In an effort to minimize contact and maintain a two-metre distance, Sources staff have pre-bagged items for the week and people line up to collect them.

“It looks like a drive-thru here,” Murray quipped of the new process.

“Everyone is really understanding (about the shift). I think they just appreciate that we’re still giving out food.”

With many volunteers having booked off, which, Murray said, is understandable, Sources staff have stepped up to handle the bagging process.

Drivers are continuing to make the rounds of area grocery stores to collect donations, so Murray is asking donors to give at the stores rather than bring items directly to the food bank.

Monetary donations in the form of online donations or mailed cheques are also welcome.

Help is also on the way from the province, which announced late last week that food banks across British Columbia will receive emergency funding worth $3 million.

The provincial government said in a release that Food Banks BC will distribute the money among food banks province-wide because of its expertise in the management of food distribution.

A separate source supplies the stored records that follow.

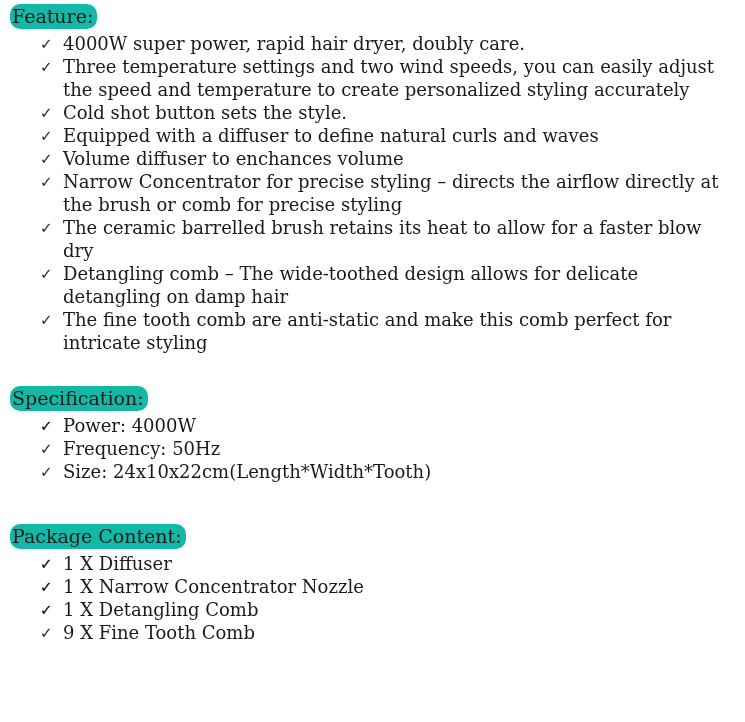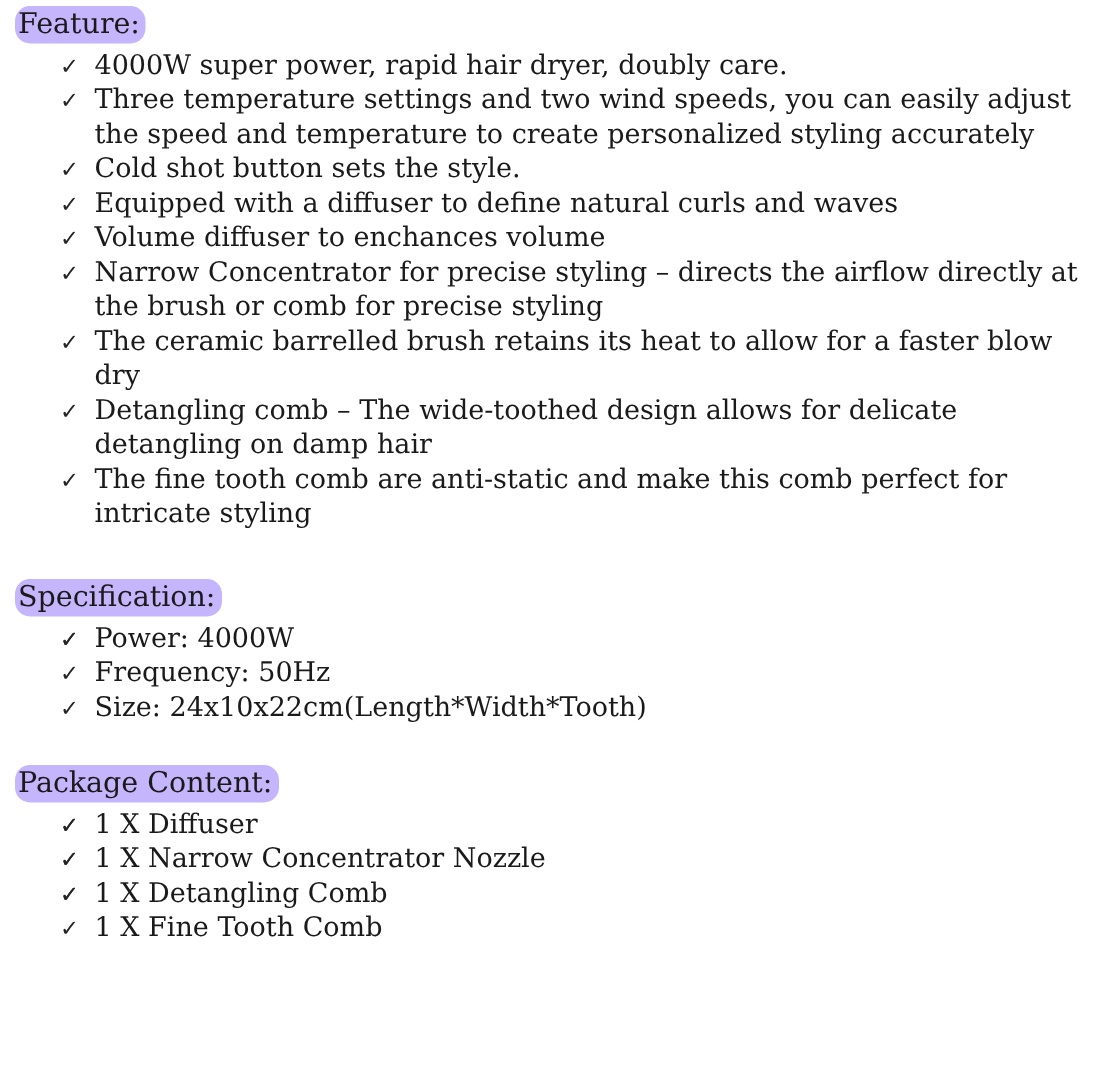--- a/index.html
+++ b/index.html
@@ -19,7 +19,7 @@
   }
   .section-heading {
     display: inline-block;
-    background: #c4b5fd;
+    background: #14b8a6;
     font-size: 19px;
     line-height: 22px;
     font-weight: normal;

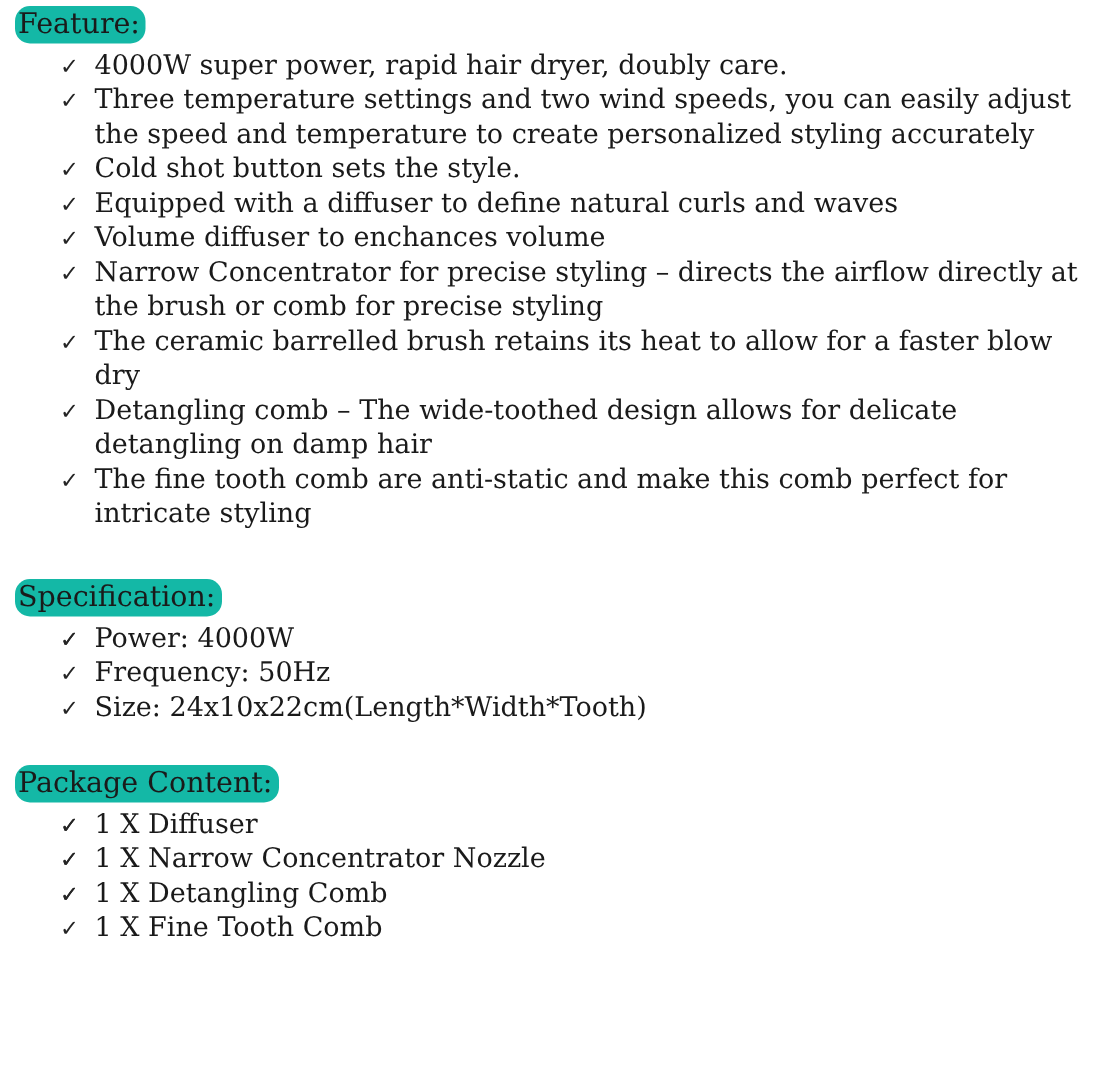--- a/index.html
+++ b/index.html
@@ -53,7 +53,7 @@
     margin-top: 32px;
   }
   .section-package {
-    margin-top: 27px;
+    margin-top: 41px;
   }
 </style>
 </head>

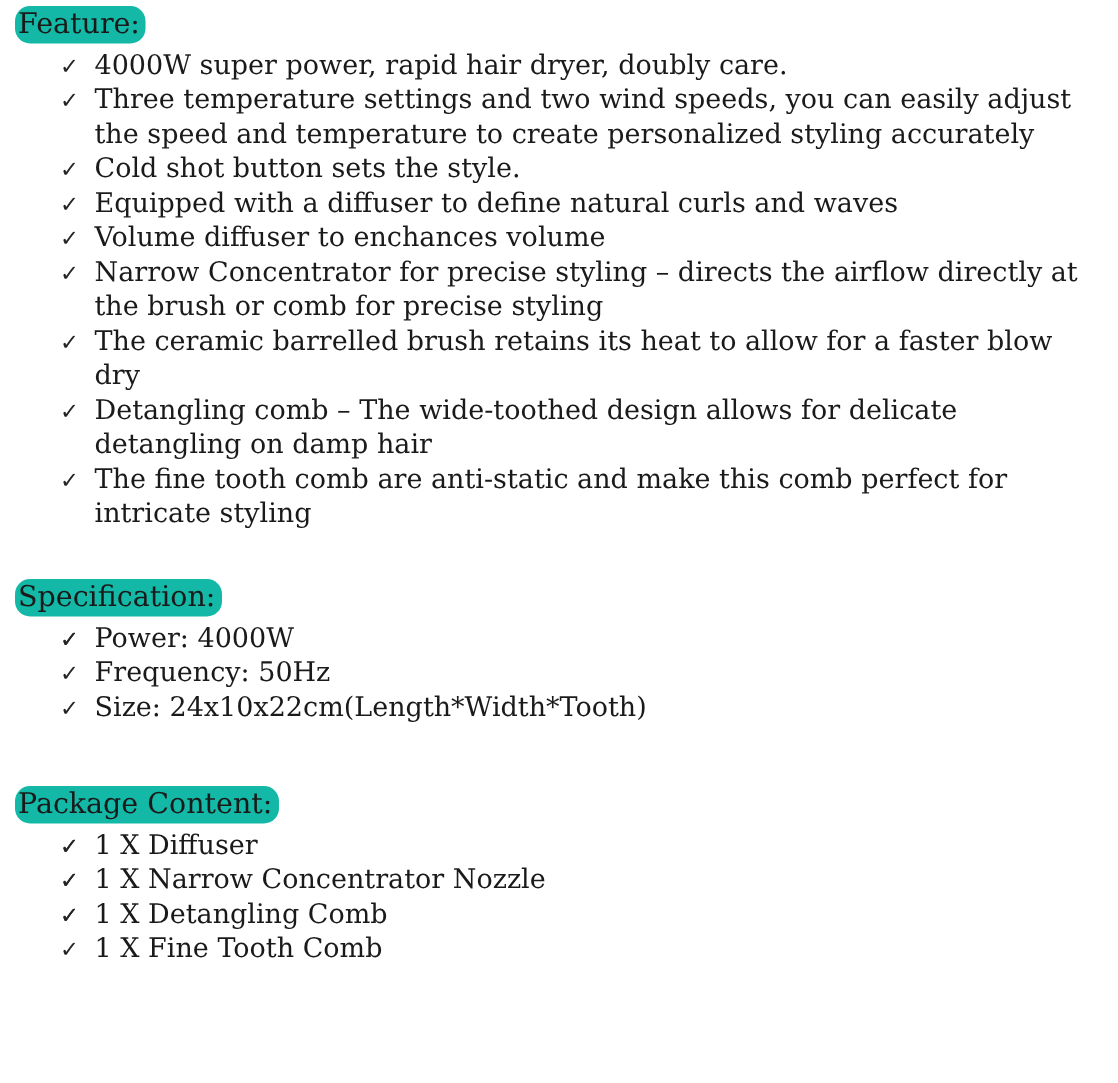--- a/index.html
+++ b/index.html
@@ -100,7 +100,7 @@
       <li><span class="check">✓</span><span class="item-text">1 X Narrow Concentrator Nozzle</span></li>
       <li><span class="check">✓</span></li>
       <li><span class="check">✓</span><span class="item-text">1 X Detangling Comb</span></li>
-      <li><span class="check">✓</span><span class="item-text">1 X Fine Tooth Comb</span></li>
+      <li><span class="check">✓</span><span class="item-text">9 X Fine Tooth Comb</span></li>
     </ul>
   </section>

The money is intended to help buy and distribute food, pay employees and cover other costs essential to the delivery of their food programs.

“Food Banks BC will assess the needs and requirements of food banks to determine the amount and timing of the distribution,” reads a government release.

“Funds will be distributed quickly and equitably to food banks across all regions of the province.”

Starting this week, distribution hours at Sources in South Surrey-White Rock will change. They will be Tuesdays, from 9 a.m. to 6 p.m and Wednesdays, 10 a.m. 2 p.m.